> **Task description**: Go through the lines below and repeat each one exactly, skipping pictures.

> **Listed records**:
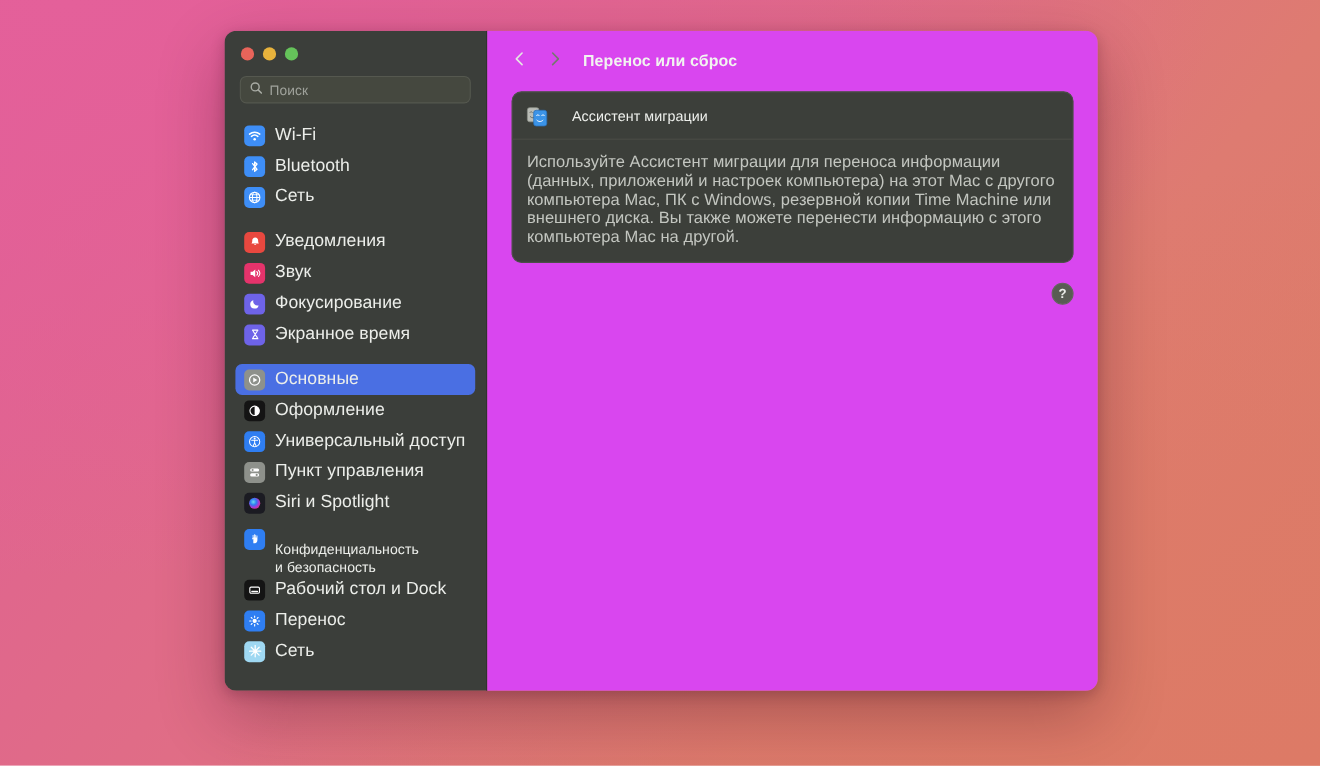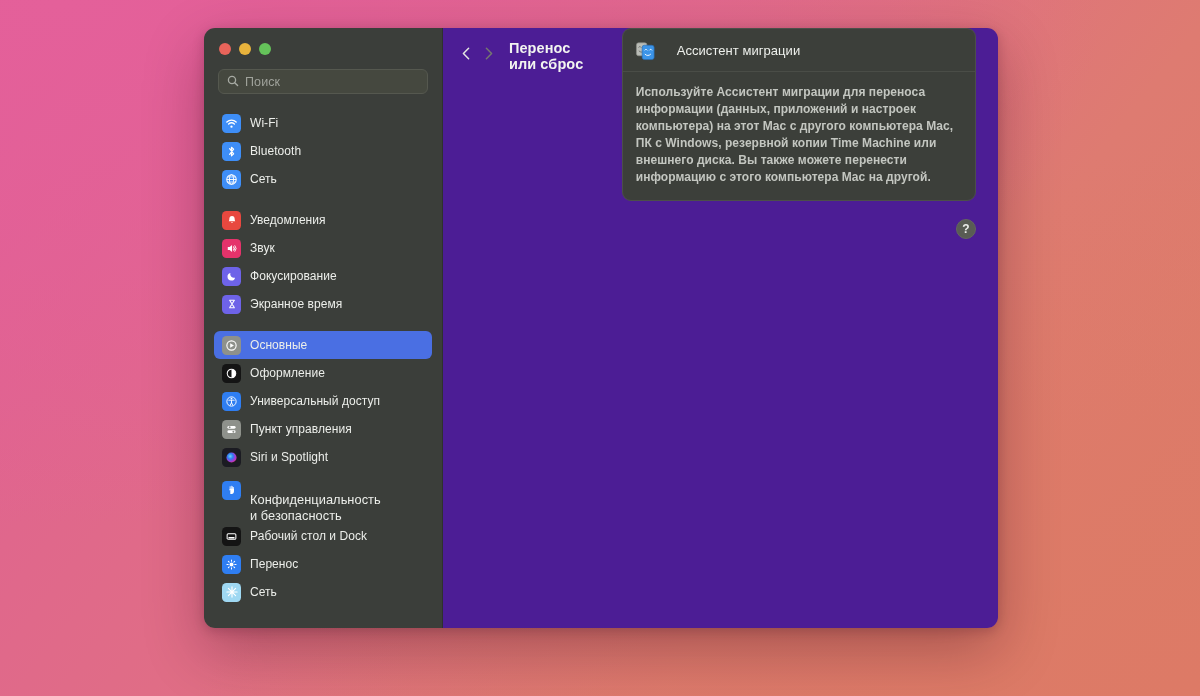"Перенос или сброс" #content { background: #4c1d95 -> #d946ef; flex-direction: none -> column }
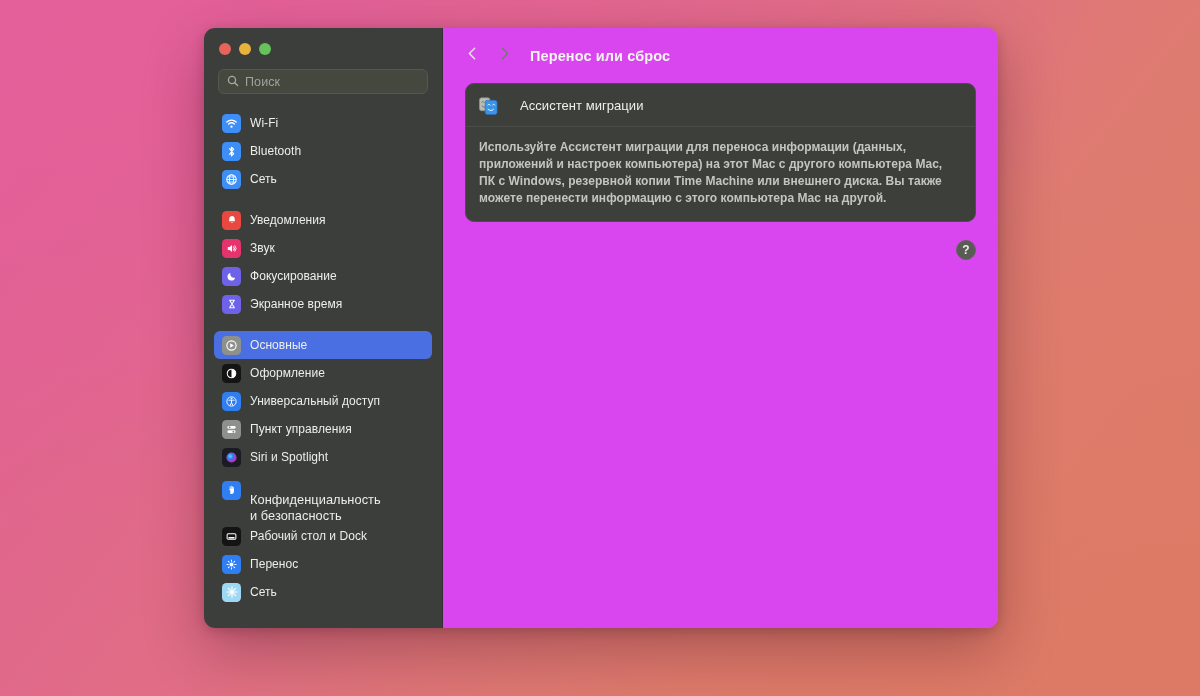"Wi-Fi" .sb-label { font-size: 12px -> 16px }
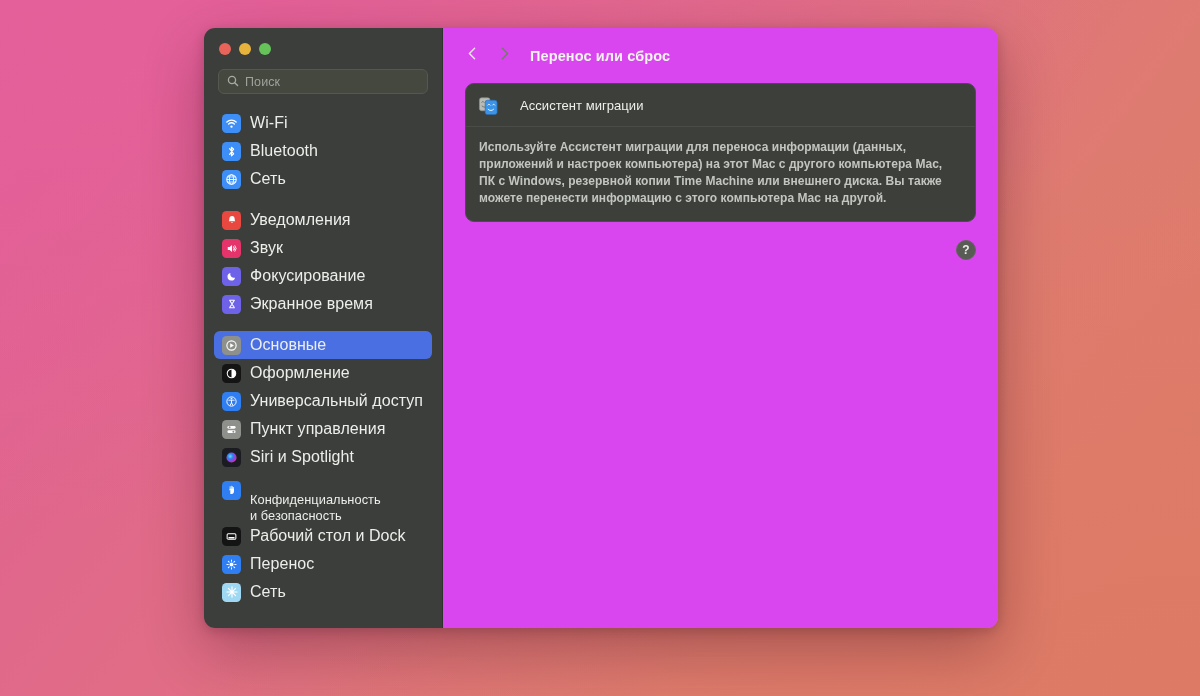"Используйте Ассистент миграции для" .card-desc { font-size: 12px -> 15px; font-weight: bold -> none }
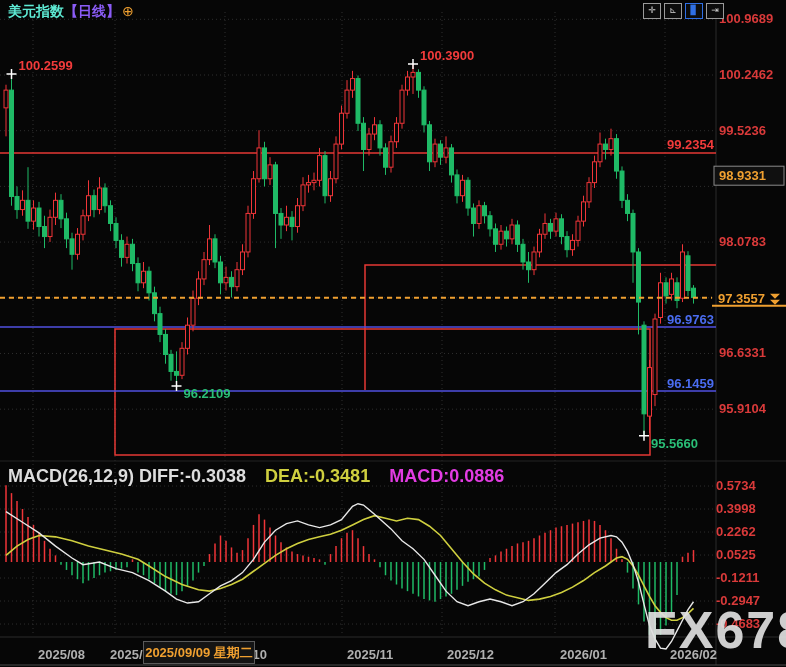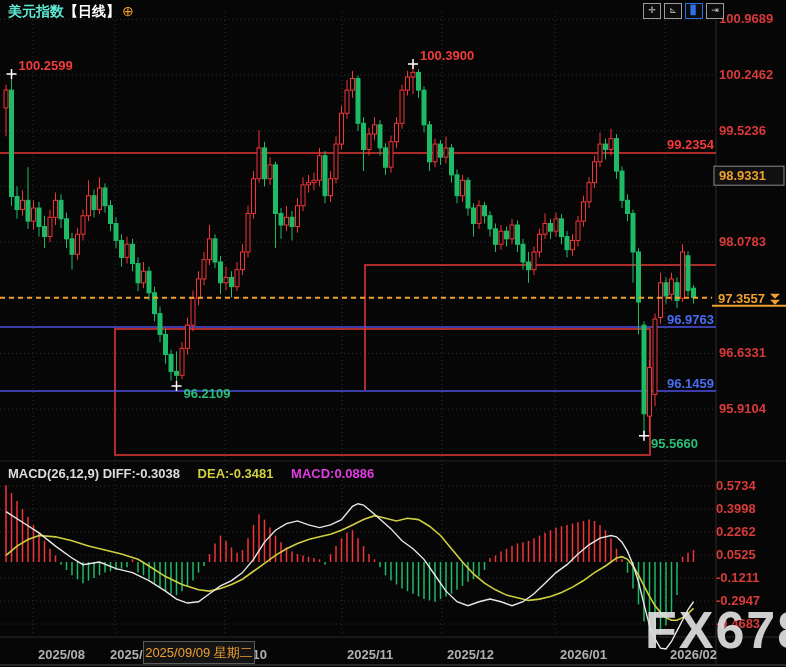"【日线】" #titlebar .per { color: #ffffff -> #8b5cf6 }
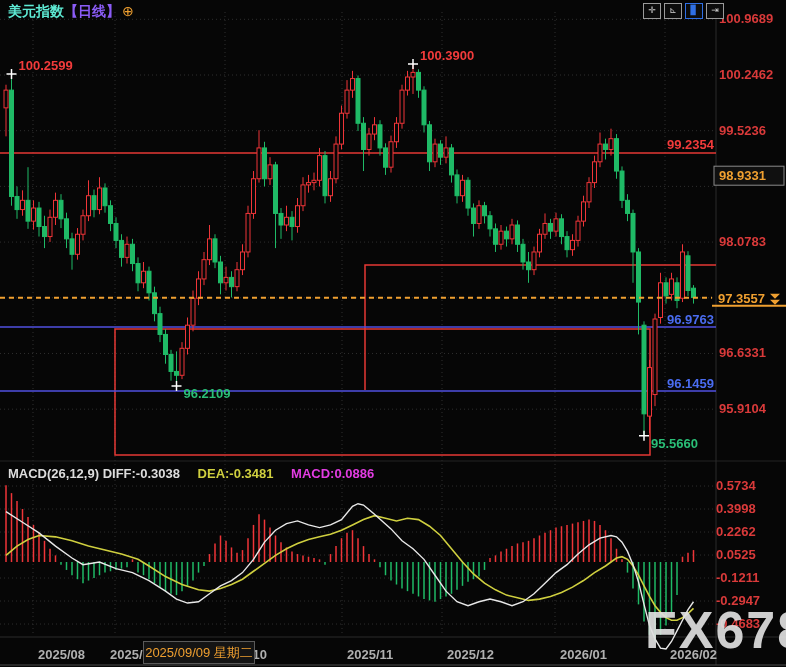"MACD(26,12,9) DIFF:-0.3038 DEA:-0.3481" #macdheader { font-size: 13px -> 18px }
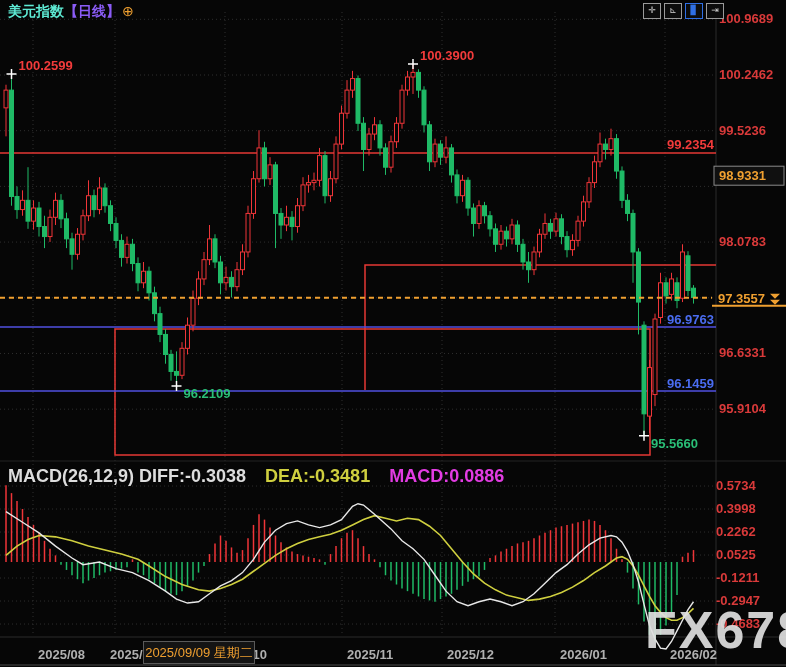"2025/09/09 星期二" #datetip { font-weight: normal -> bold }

> **Your response**:
"Перенос или сброс" #content { background: #4c1d95 -> #d946ef; flex-direction: none -> column }
"Wi-Fi" .sb-label { font-size: 12px -> 16px }
"Используйте Ассистент миграции для" .card-desc { font-size: 12px -> 15px; font-weight: bold -> none }
"【日线】" #titlebar .per { color: #ffffff -> #8b5cf6 }
"MACD(26,12,9) DIFF:-0.3038 DEA:-0.3481" #macdheader { font-size: 13px -> 18px }
"2025/09/09 星期二" #datetip { font-weight: normal -> bold }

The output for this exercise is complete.